So I'm actually going to do a shameless plug here because one thing that I have been playing with for a long time is Sharon and AJs organisation, Mission Equality. They have an incredible space called the Anti-Racist Leaders Association. And it's incredible and I shouldn't just let us say it Sharon, actually, but I'm just so jazzed about your work. I can't control myself sometimes. I really do apologise please, please take it away.
Oh, no, that's great. Asmara, thank you. Yes, we hold a space the anti racist Leaders Association, which has monthly Q&A and a monthly education session and it's where I'd be. We supported with a WhatsApp group with weekly discussion prompts and people can are urged to, to think about issues to go deeper and most importantly, to take action and report back on that action to be accountable. The accountability and action are a huge part of the work that we do. And we've definitely seen it make a tremendous difference to the way that people show up in public spaces. To the confidence that they have in talking about certain certain issues, even though I mean, Mission Equality is relatively new. We've been around for a year, but even before that, my co-founder Lea and I were working in this way with a previous group. So we've been doing this for a few years now and the you know, the results are, the results are amazing. And while I'm on the subject of Mission Equality, I just want to point out that we have I was talking earlier about doing being intentional about language. We have language guides that are free to download. And we're thinking...we're working on ways of decolonizing all the things starting within our own company. So you know, feel free to connect with me later if you want to talk about that. I've waited and shameless plug now
Oh, please i Let's shameless plug everything because that's part of decolonizing our minds to right call the colonised mind does not want us to own our power and our brilliance. So being able to do that absolutely is a crucial part of that and thank you for that wonderful question. And and allowing us to share a bit about that and now I'm going to call up. Dr. Lisa. I please. Could you say your last name for me? I do not want to butcher it. Oh, sure.
Yeah, well, it's a French Canadian name- it's Galarneu, but a lot of people just say Galorno. So that's fine. (Welcome. Thank you for joining us!). Thank you. Well, you know, I just stopped probably 15 minutes or so ago, but this whole area is very important to me for personal and career reasons. I've spent about 30 years in the tech industry, academia, I was in the military. I've worked in law enforcement. I've lived through times of great progress when it comes to decolonization and becoming more aware and becoming more warm and fuzzy as a culture. As a multicultural society. I'm also European and six tribes Native American. So I have ancestors going back to the early 1700s in America. So my family has lived through this that we have generational trauma. It's a long long story, but I wanted to stop by just to say that what we're finding very helpful right now is for people to be as reflective as possible about their own experiences, and to document as much as possible what's happening to them. And when I say that, I mean sort of The Good, the Bad, the Ugly, right?
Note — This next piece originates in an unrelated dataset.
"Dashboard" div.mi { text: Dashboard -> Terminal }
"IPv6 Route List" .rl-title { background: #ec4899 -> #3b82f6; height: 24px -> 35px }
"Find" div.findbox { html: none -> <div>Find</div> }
So the things that are working, but also issues specific issues we've we've faced because the the more light we can shine on these issues and the greater transparency and openness that we can encourage. It makes a huge difference. And as convening in spaces like this and hearing from one another, even sometimes about incredibly difficult topics. I'm a survivor of of sexual abuse, all kinds of horrible stuff. That frankly, no one wants to talk about, but I've had to go through a process of being willing to sort of come out about a lot of things that have happened to me personally and also things that I'm aware of. And I just want to encourage people to do that. I also want to encourage people that if you're experiencing issues at work, you know, please try to contact HR. I've heard a lot of stories recently about people of colour in particular, but also queer people, women, a lot of marginalised groups, getting a higher degree of harassment because of the political situation and everything. So that's pretty much it. I just wanted to also expressed my solidarity with all of you and it's been great to hear you and get to know you all a little bit.
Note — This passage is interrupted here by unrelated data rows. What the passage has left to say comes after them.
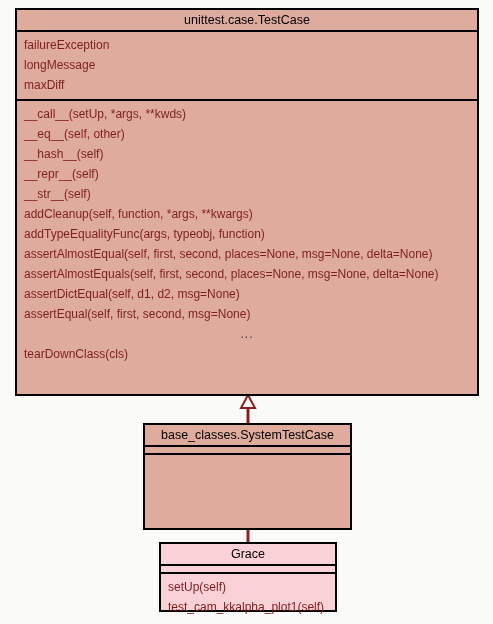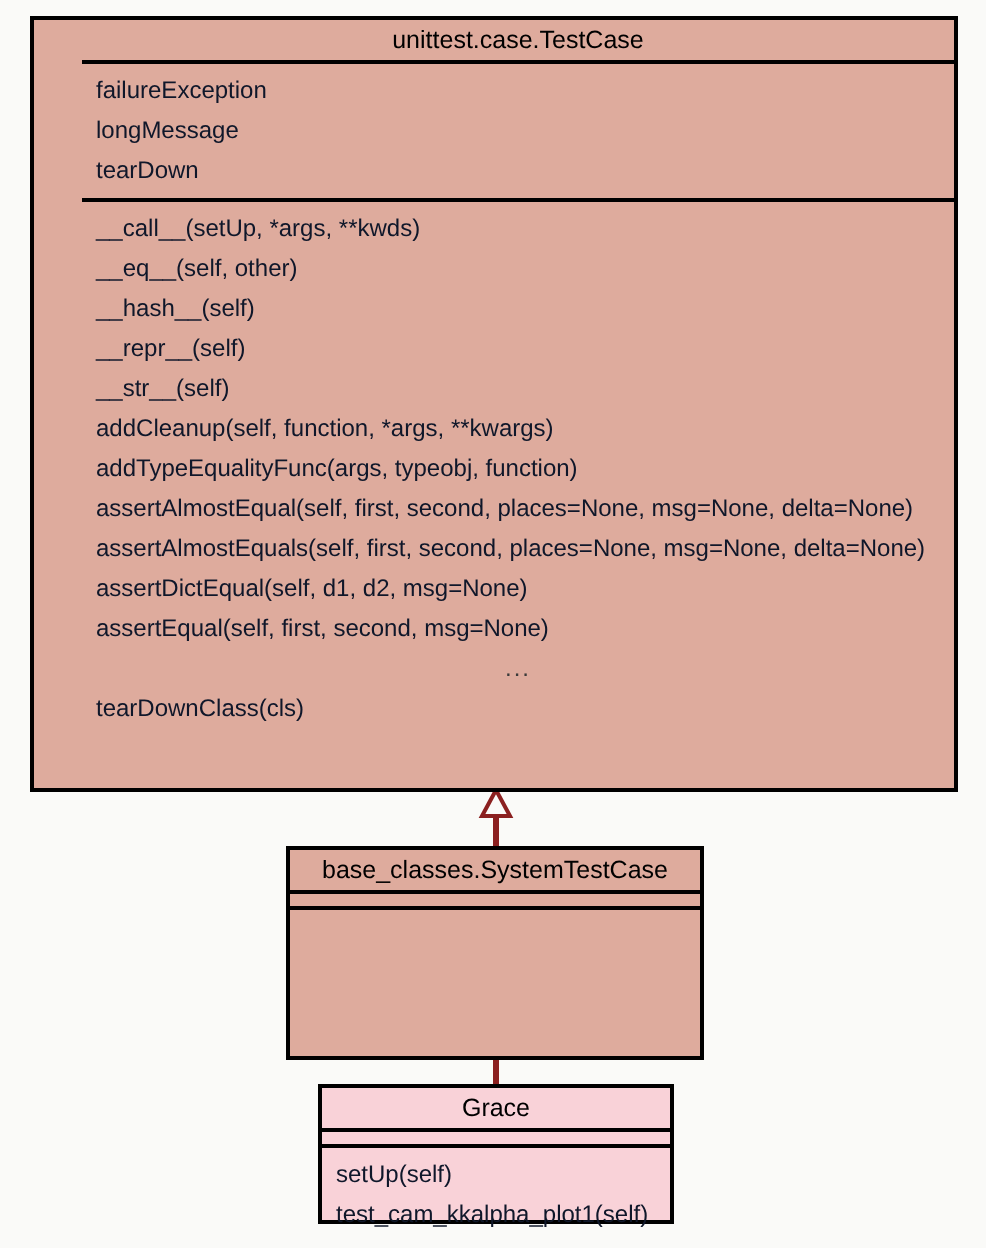"unittest.case.TestCase" div.uml-class { padding-left: 24px -> none }
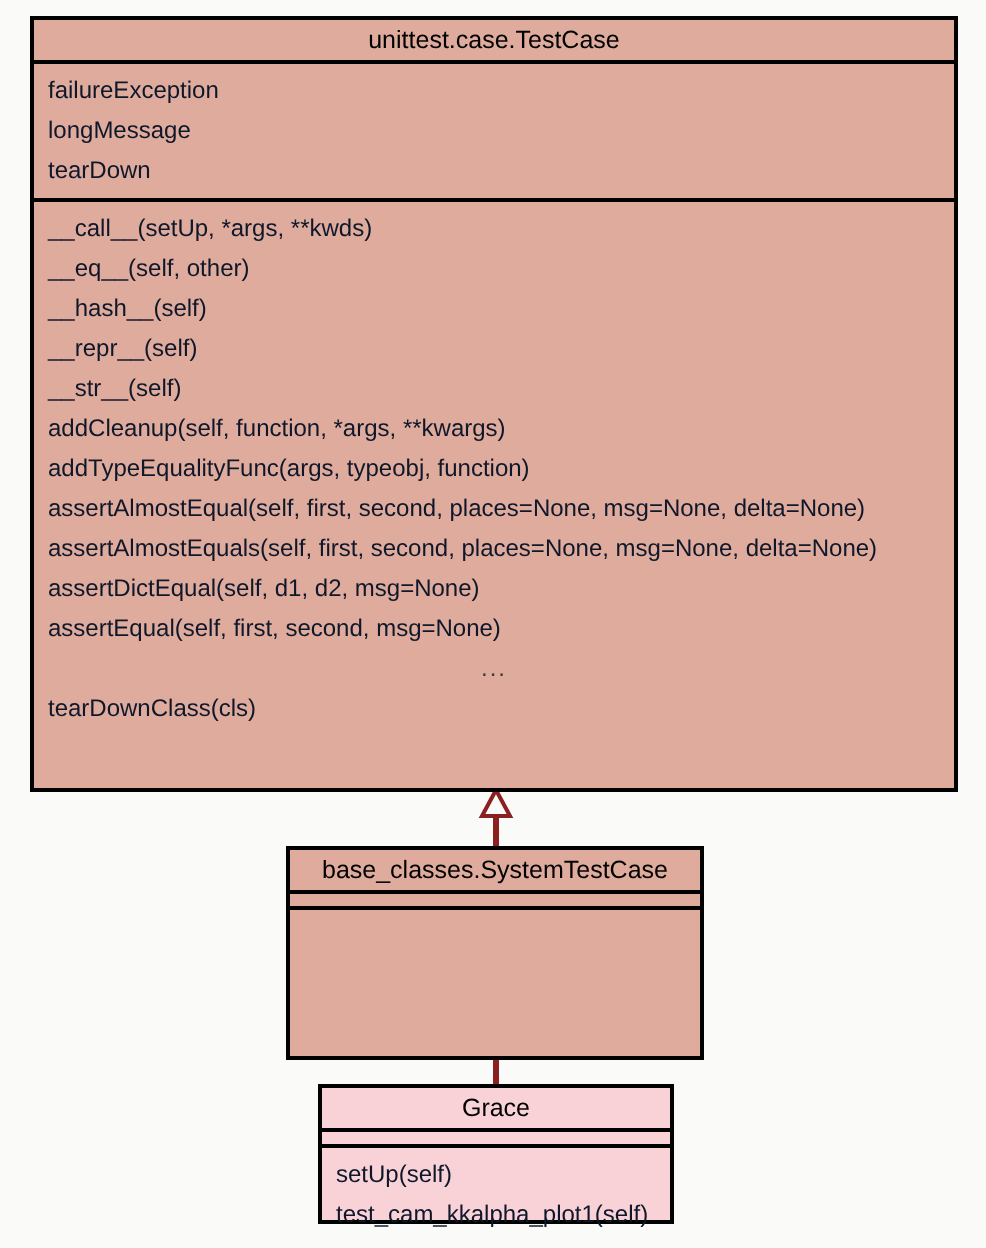"failureException" .member { color: #0f172a -> #7f1d1d }
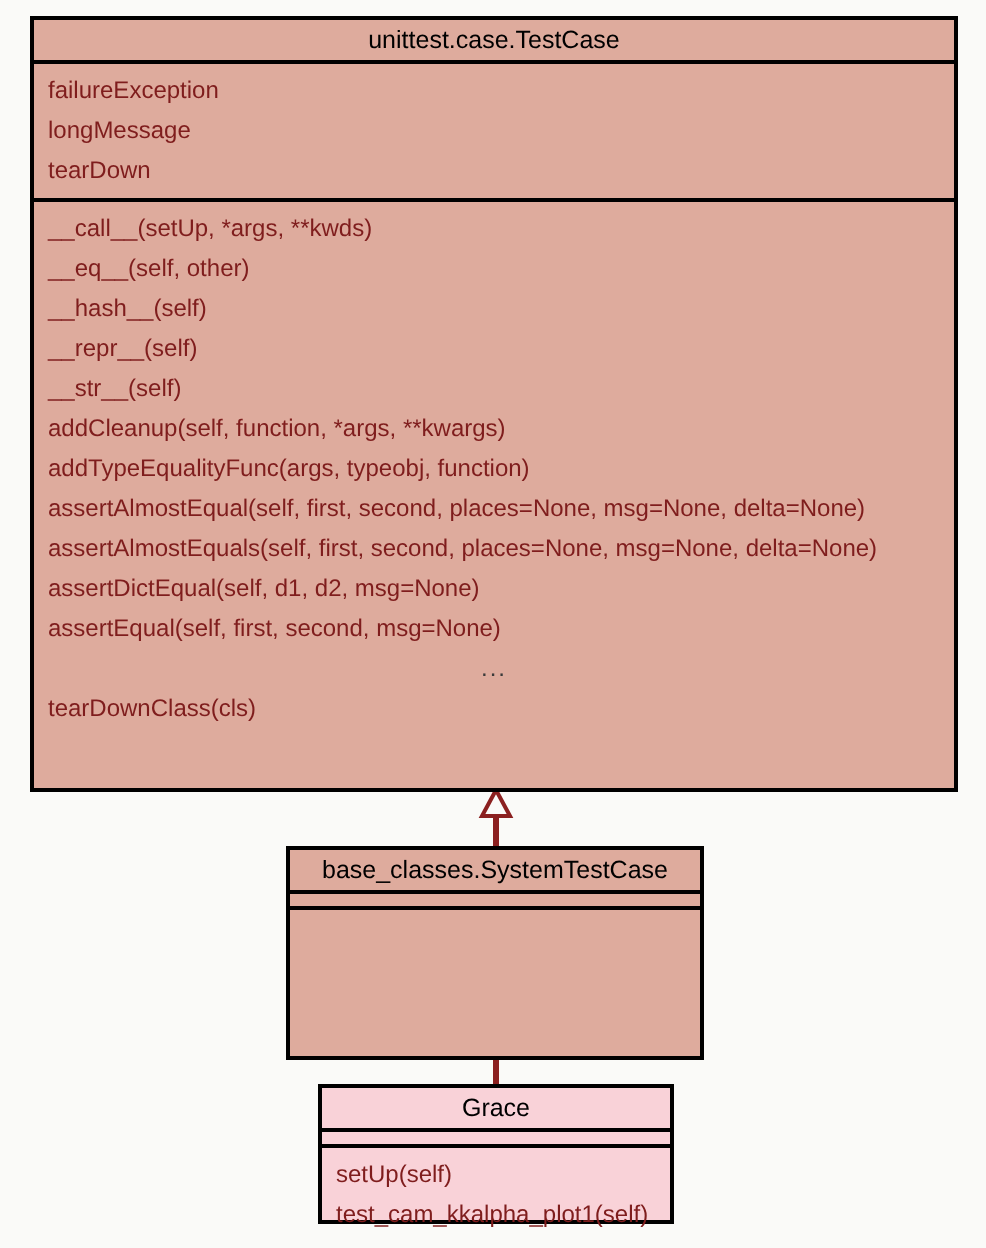"tearDown" div.member { text: tearDown -> maxDiff }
Thank you so much for that. I really appreciate you sharing your thoughts with us there. Somebody just come off mute in the speakers. Okay, where we're good and yeah, absolutely. Talk about it. As a way to release the control the holds that that censorship introduces into our mind. So yeah, thank you so much for sharing. Now, Rosie, come on up. Thank you for your patience with us and I will invite you up now and you can come off mute if you can. So I am...I have pressed allowed to speak like four times and it's just not it's just not having um, let's see. Let's see. I'm gonna I'm I'm very keen to hear from you. So please do bear with me. I'm going to try to invite the next person in line to see if it's a me-problem or if it's...Yeah, it looks like it's a it might be a me problem because I can't actually invite anybody to speak up. So if you will, just bear with me one second. I'm going to leave the event and I'll come right back but the rest of our lovely speakers will be here for you. And yeah, see you in a second.
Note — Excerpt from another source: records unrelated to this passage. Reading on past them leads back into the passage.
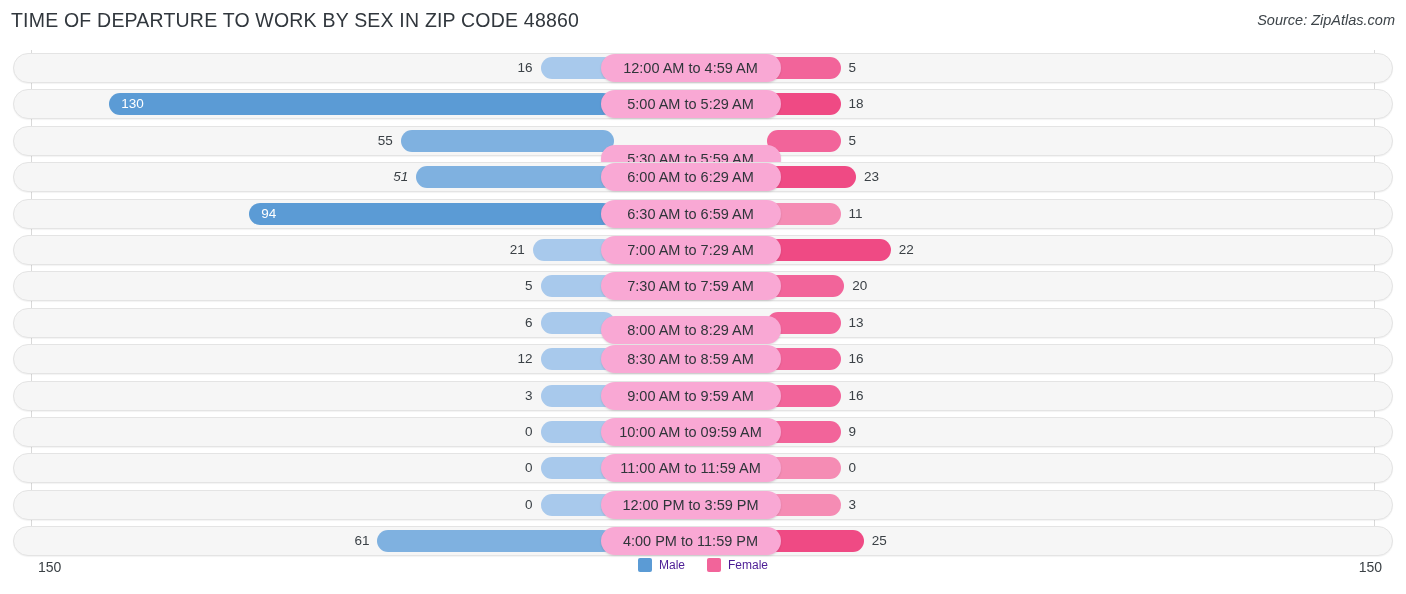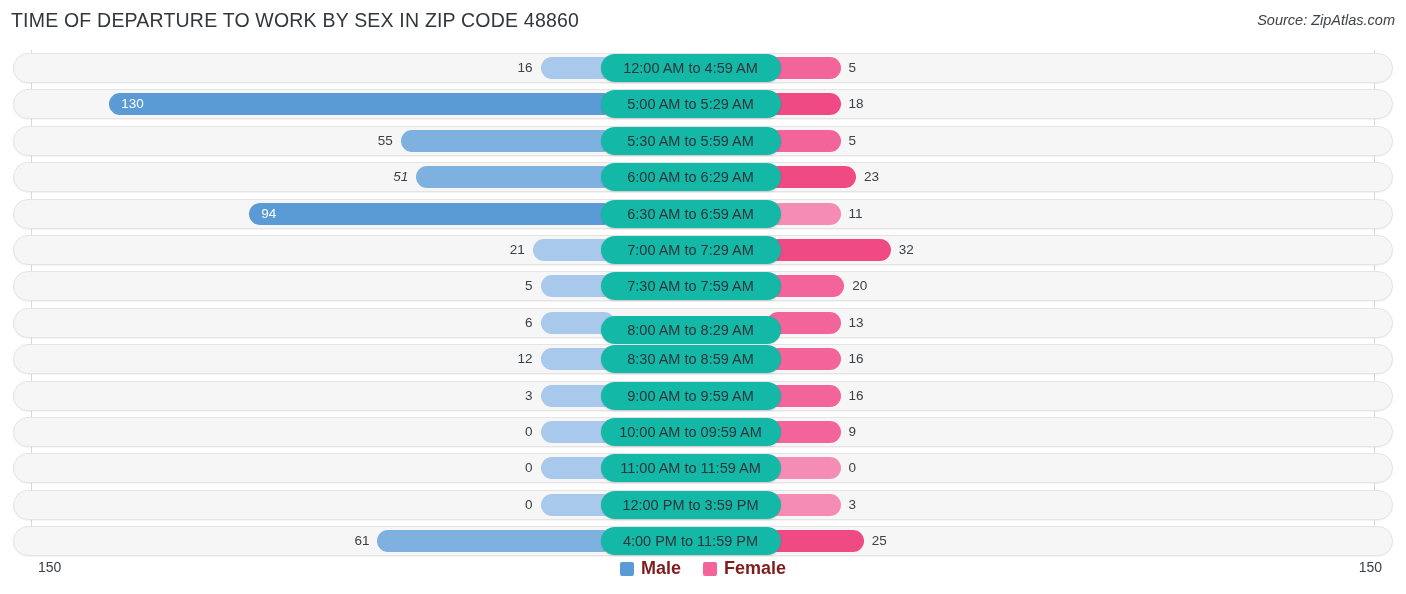"12:00 AM to 4:59 AM" .center-label { background: #14b8a6 -> #f9a8d4 }
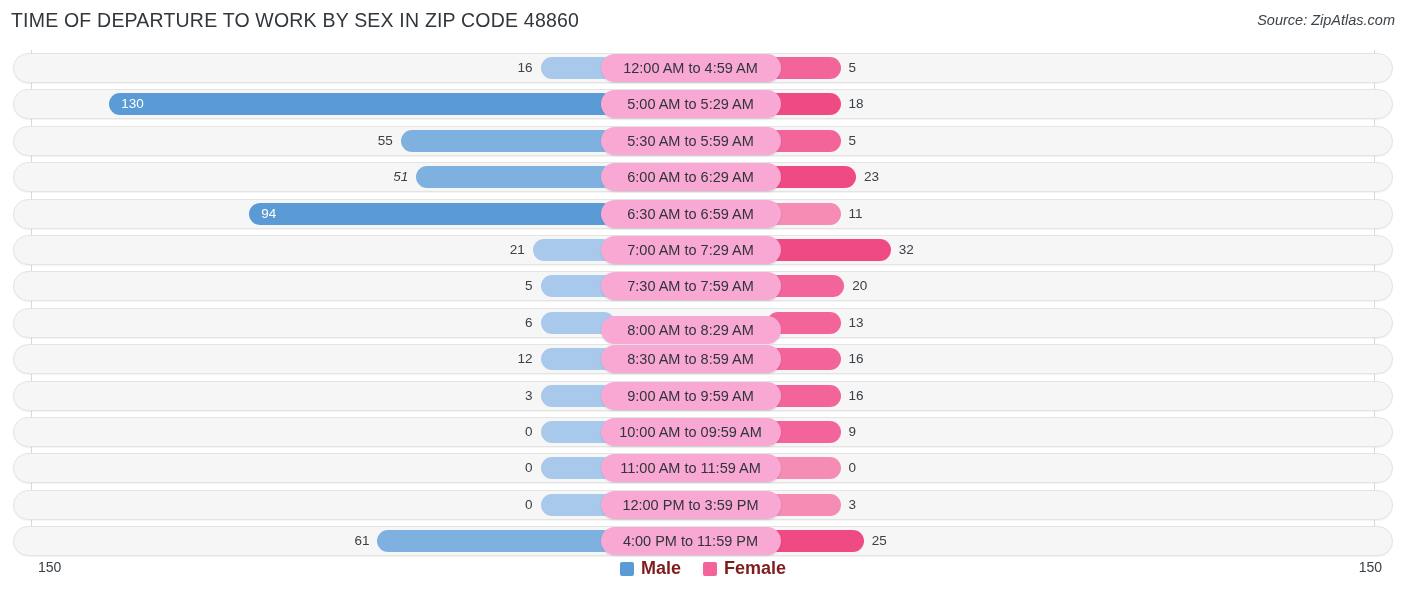"5:30 AM to 5:59 AM" div.center-label { margin-top: none -> 18px }
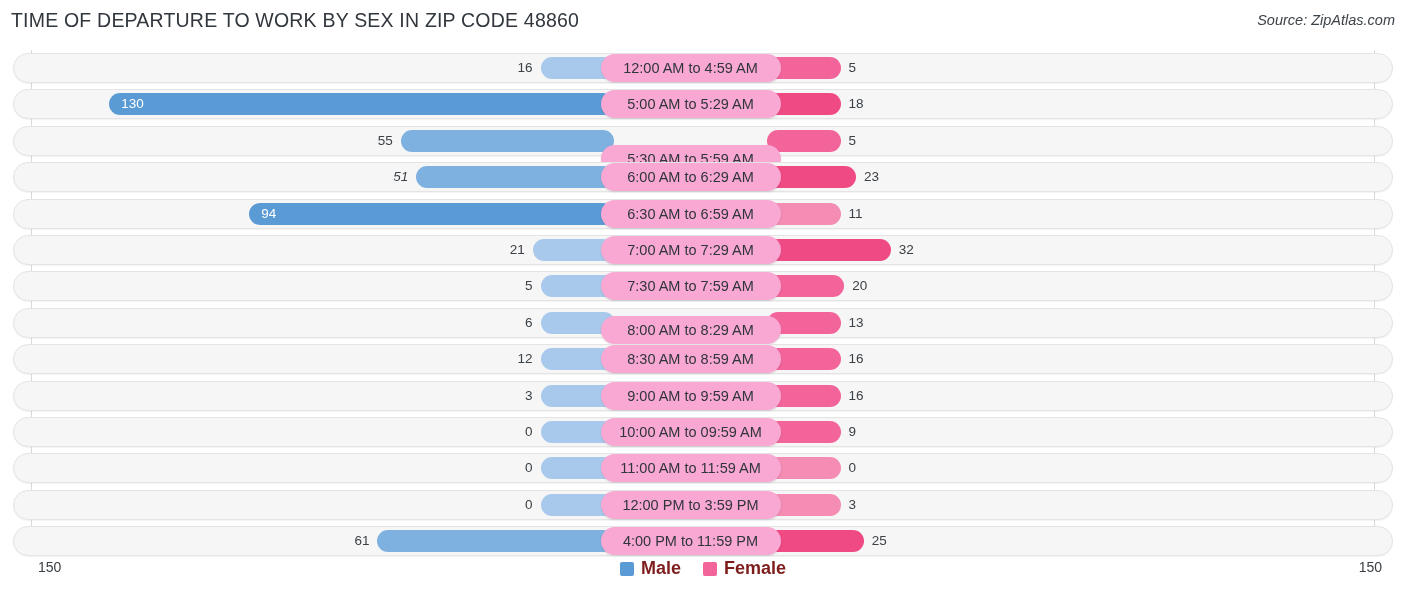"32" div.val { text: 32 -> 22 }
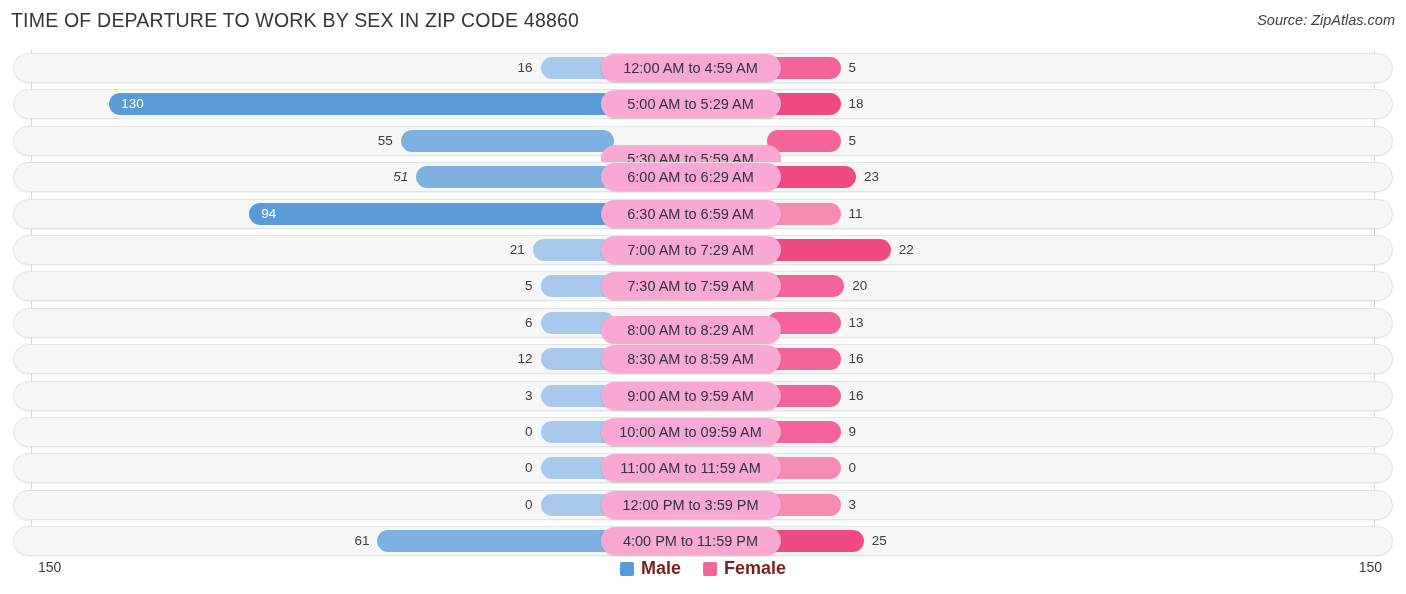"Male" .legend-text { color: #7f1d1d -> #4c1d95; font-size: 18px -> 12px; font-weight: bold -> none }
[HR] is not always safe. And actually, I worked in IT for a number of years and I know that it can be actually one of the most unsafe places. So I think there's just we need to have a little bit of discernment around who is a safe place and who is someone that we can go to and and I think that's why help building communities is so important, because we can go and we can have those discussions with people we trust before we before we kind of take that kind of action.
Yeah, absolutely. You know what? That thought also did occur to me too, because so much of HR is sometimes just that instrument of upholding the status quo and Rosie I really, really do apologise but for some reason, I cannot permit folks to speak if any of my fellow panellists can try you all are indicated a speaker so maybe can you invite others up to speak at all?
It's not letting me do
That's a bloody shame.
That is a Oh...
Amina. We got oh sorry. Anima Hi, it worked. Oh, my goodness. I was freaking out... :p
I just come up to explain how it works on LinkedIn or do and then I'll go back down to the audience. It's not like clubhouse where hosts and anyone on the stage can invite people to speak. The only way we can get people onto the stage is ask them to click on the raise hand on the bottom right side of the phone. Or their computer there. And only you, Asmara, the host will see it. The other speakers will not see it. I know it sucks, because I've experienced this myself, but I'm just clarifying that so that you know why you can't pull anybody up either, so hosts can't invite people to speak. You really rely on people raising their hands and then you see them.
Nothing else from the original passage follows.